→ **Available data**
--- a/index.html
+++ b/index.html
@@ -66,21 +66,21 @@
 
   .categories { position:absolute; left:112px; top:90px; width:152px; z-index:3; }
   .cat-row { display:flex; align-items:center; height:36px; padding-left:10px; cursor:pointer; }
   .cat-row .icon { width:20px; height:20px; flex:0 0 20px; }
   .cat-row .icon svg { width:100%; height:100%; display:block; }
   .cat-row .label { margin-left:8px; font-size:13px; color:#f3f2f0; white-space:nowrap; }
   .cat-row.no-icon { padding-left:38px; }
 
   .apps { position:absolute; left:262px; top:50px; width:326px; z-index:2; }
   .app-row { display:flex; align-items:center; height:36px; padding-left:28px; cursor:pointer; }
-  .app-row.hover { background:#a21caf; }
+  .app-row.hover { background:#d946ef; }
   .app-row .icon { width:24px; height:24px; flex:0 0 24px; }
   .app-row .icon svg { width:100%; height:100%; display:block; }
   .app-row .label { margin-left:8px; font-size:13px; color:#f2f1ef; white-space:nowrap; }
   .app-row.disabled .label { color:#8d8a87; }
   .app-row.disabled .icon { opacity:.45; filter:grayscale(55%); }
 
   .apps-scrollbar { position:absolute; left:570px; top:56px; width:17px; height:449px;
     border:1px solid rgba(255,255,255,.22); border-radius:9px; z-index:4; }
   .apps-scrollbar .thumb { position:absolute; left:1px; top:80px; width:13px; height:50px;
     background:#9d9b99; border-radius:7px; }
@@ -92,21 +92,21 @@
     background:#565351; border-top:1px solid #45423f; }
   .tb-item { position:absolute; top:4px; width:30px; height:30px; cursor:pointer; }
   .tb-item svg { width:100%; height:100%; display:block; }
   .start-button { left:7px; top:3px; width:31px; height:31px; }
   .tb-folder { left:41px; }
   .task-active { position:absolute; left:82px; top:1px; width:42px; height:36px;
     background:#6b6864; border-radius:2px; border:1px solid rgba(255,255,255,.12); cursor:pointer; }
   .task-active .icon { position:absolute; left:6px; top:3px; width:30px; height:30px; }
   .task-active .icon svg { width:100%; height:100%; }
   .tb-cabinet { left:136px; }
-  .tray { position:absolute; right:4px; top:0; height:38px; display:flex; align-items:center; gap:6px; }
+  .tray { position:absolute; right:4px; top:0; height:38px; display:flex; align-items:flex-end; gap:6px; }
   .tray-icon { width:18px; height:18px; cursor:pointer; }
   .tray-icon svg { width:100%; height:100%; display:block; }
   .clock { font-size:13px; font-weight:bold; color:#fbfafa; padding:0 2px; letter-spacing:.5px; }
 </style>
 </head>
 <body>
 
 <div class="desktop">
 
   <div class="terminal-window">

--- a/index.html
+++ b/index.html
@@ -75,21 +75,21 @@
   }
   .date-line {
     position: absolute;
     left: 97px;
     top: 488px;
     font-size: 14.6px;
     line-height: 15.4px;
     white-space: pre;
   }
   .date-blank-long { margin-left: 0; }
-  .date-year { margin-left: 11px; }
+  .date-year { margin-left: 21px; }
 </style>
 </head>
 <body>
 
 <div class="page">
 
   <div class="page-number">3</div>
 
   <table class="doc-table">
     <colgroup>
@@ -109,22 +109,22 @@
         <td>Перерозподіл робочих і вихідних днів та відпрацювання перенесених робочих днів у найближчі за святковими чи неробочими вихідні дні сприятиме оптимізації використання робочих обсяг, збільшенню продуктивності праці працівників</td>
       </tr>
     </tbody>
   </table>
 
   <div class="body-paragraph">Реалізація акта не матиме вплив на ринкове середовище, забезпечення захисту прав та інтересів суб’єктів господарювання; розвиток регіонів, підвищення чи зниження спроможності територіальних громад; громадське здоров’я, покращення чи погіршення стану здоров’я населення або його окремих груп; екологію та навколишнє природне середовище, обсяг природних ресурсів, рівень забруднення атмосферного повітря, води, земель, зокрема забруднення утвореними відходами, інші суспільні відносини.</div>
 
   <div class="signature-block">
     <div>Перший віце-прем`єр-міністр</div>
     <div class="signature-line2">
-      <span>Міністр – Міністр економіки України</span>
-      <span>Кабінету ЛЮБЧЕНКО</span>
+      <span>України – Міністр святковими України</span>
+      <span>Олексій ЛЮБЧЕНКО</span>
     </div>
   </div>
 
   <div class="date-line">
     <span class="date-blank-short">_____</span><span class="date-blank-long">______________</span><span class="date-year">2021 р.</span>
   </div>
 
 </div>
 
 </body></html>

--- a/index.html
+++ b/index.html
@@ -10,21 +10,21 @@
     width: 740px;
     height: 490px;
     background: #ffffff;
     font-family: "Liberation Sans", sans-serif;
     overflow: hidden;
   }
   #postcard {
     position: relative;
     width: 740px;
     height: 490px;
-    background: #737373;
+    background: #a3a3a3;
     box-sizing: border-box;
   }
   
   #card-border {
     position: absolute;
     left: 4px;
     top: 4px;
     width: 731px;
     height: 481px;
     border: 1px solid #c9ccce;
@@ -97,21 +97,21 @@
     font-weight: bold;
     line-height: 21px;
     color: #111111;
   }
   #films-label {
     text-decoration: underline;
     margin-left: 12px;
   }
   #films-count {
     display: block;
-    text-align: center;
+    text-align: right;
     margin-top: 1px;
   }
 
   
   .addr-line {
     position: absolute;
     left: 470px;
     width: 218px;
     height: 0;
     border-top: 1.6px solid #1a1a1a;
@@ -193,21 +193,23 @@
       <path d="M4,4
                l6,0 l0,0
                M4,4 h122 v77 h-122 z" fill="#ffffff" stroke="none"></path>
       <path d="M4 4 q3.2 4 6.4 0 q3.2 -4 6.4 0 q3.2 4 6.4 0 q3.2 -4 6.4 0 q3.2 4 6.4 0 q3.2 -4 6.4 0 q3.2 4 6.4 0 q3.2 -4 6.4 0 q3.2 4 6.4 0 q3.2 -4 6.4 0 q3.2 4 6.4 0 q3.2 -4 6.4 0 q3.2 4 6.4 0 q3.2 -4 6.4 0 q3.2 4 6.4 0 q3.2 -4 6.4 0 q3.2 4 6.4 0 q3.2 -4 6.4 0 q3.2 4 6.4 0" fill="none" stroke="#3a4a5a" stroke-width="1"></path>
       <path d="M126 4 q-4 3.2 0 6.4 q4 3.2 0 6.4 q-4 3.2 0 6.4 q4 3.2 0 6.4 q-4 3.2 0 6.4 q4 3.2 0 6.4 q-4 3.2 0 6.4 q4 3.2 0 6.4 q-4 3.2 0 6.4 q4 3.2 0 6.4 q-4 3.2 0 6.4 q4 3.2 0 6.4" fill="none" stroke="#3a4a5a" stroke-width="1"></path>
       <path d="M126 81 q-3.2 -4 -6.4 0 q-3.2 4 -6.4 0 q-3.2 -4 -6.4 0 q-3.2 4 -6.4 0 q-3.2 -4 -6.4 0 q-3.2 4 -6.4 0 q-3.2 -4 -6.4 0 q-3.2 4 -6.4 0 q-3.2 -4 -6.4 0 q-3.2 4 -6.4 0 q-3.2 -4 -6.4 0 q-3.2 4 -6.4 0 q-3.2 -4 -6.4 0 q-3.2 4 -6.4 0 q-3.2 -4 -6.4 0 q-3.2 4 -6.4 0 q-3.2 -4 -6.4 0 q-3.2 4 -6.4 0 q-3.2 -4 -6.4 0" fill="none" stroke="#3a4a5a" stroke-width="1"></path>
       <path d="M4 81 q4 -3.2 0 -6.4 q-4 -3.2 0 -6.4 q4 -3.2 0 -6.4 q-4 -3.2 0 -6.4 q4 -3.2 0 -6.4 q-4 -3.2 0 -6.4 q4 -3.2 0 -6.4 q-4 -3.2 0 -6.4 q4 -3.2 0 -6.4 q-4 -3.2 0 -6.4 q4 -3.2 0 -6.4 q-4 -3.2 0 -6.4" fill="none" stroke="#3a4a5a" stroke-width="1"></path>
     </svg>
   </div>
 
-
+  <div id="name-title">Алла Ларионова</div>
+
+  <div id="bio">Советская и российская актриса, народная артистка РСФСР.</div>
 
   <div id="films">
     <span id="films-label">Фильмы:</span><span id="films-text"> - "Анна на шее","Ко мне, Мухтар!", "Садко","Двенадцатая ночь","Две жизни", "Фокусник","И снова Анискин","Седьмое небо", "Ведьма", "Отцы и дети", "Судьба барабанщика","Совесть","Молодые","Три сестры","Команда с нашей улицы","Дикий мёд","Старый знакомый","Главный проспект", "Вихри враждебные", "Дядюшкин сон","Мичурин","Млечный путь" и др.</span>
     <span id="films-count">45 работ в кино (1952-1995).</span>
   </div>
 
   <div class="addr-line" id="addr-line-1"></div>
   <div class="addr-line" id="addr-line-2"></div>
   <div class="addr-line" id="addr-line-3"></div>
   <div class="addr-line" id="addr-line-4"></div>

→ **Task brief**
What belongs in the answer is each line of the data that has the word "addr".

→ **Exercise answer**
   .addr-line {
   <div class="addr-line" id="addr-line-1"></div>
   <div class="addr-line" id="addr-line-2"></div>
   <div class="addr-line" id="addr-line-3"></div>
   <div class="addr-line" id="addr-line-4"></div>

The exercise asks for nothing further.